Brittle stars should be fixed flat with all arms in the same orientation (comet shape) to facilitate future studies. Crinoids should be fixed with arms pushed down and flat. Sea cucumbers are best fixed with their body as straight as possible.
3. Back at the museum
Typically, we use 3 tables to keep track of the data from the field: a table for station data, a table for specimen data, and a table for photos.

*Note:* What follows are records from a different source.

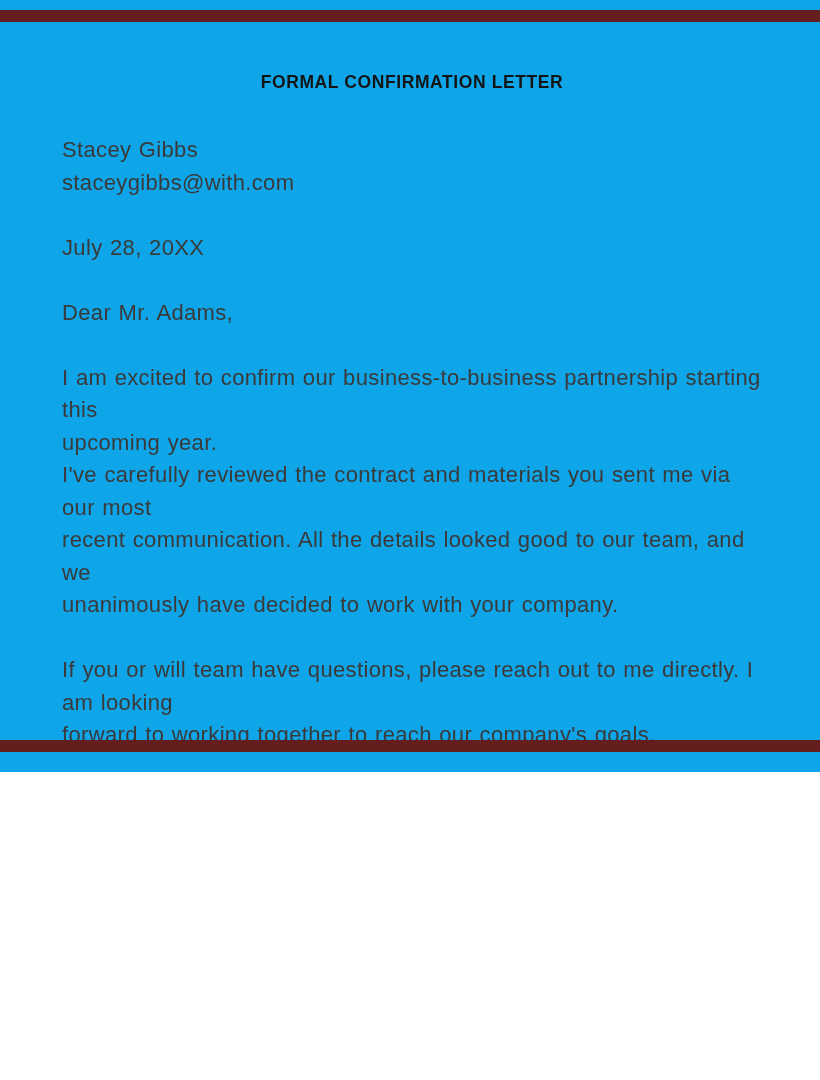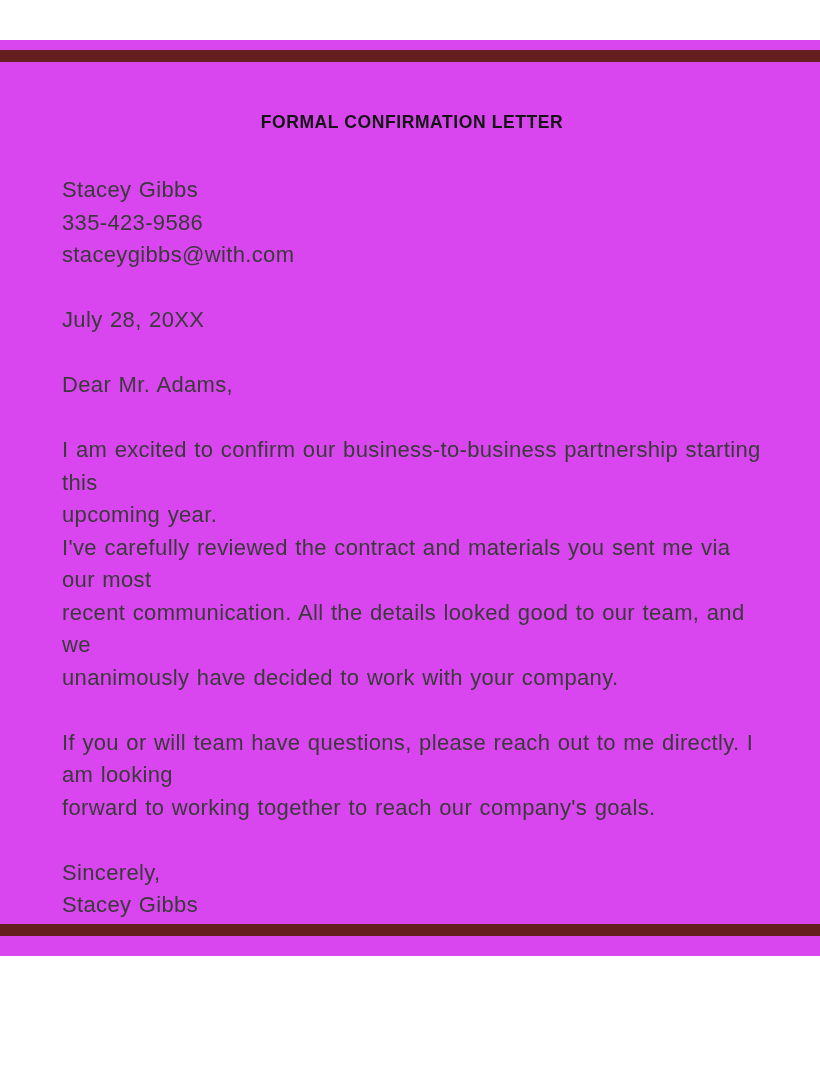--- a/index.html
+++ b/index.html
@@ -10,11 +10,10 @@
   .page {
     position: relative;
     width: 820px;
-    height: 916px;
-    background: #d946ef;
+    height: 772px;
+    background: #0ea5e9;
     overflow: hidden;
     font-family: "Liberation Sans", "DejaVu Sans", sans-serif;
-    margin-top: 40px;
   }
   .accent-bar {
     position: absolute;

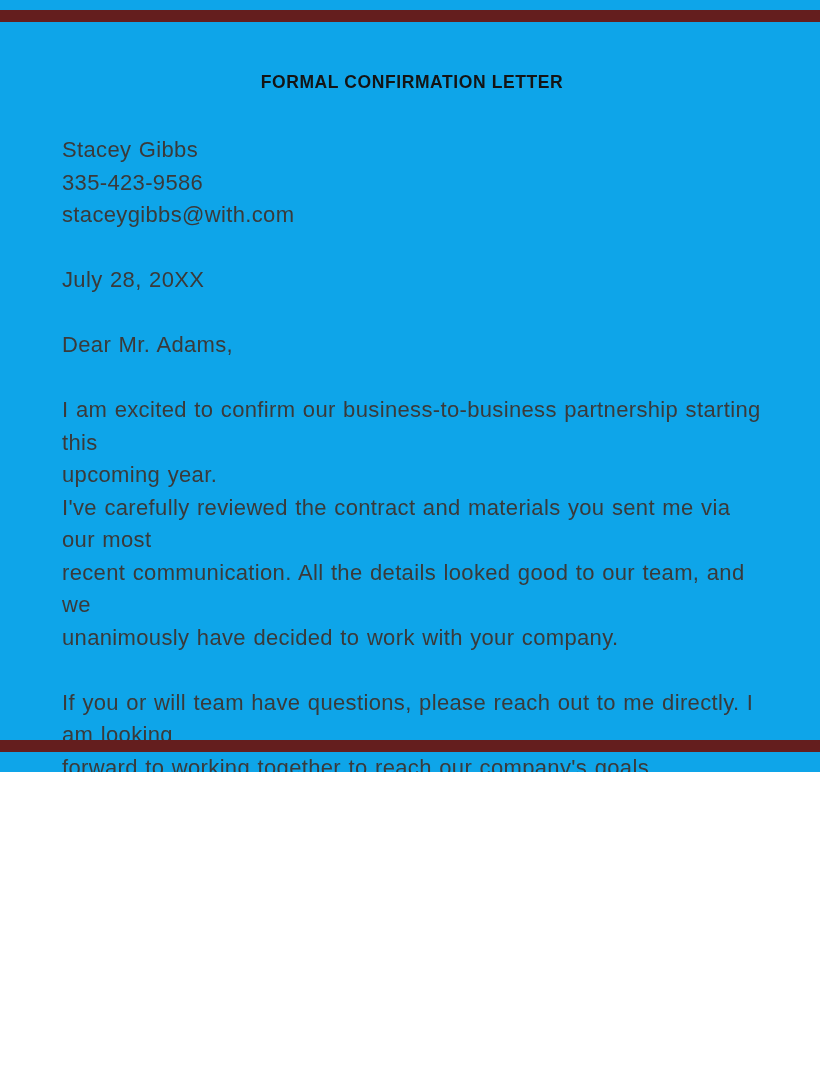--- a/index.html
+++ b/index.html
@@ -70,7 +70,6 @@
 
     <section class="block first">
       <div>Stacey Gibbs</div>
-      <div>335-423-9586</div>
       <div>staceygibbs@with.com</div>
     </section>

The data from the data sheets need to be entered into spreadsheets. Most of the fields from the data sheets match the fields that are used in the collection database, making the transcription easy. The only field that need to be parsed is the “notes” that may need to be broken into several fields in the specimen table. Using a close correspondence between the fields used to enter data in the field and the data in the collection database ensures there is minimum manipulation to do to the data between the transcribed field data sheets and the database import.
Once the data is entered in the spreadsheet, the photos can be sorted, and matched to the specimens.
At this stage, before the data gets ingested into the database, we generally solicit the expertise of specialists to help with the identification of the material collected by sending them the photos of the specimens collected.